= What is expected =
What is the number of lines in the data below that contain "none"? Reply with the number only.

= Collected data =
---

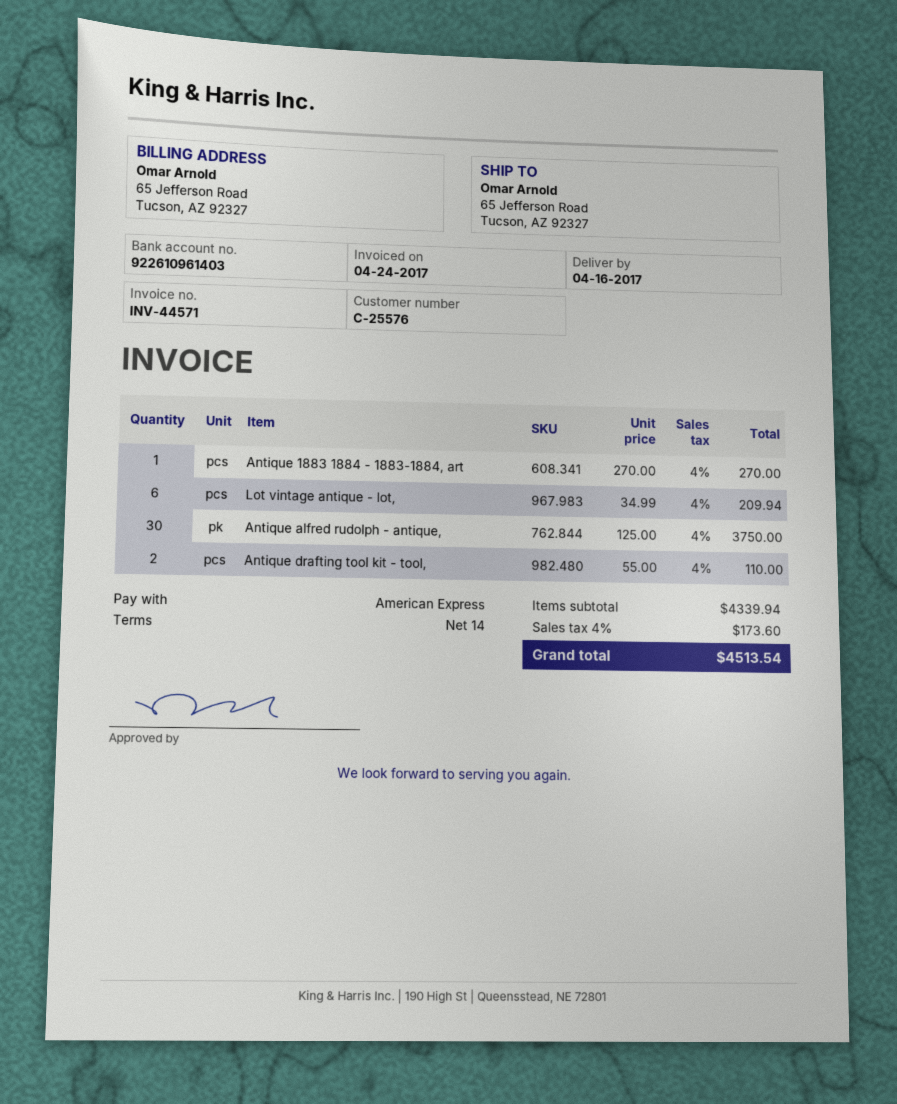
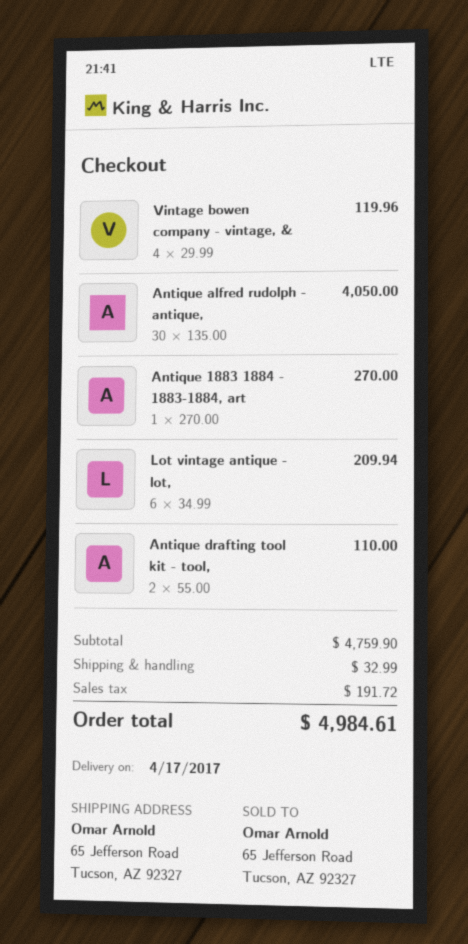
delivery date: 2017-04-16 -> 2017-04-17
Antique alfred rudolph - antique,: 30 x 125.00 = 3750.00 -> 30 x 135.00 = 4050.00
Vintage bowen company - vintage, &: none -> 4 x 29.99 = 119.96
subtotal: 4339.94 -> 4759.90
shipping: none -> 32.99
tax: 173.60 -> 191.72
total: 4513.54 -> 4984.61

---

= Written response =
2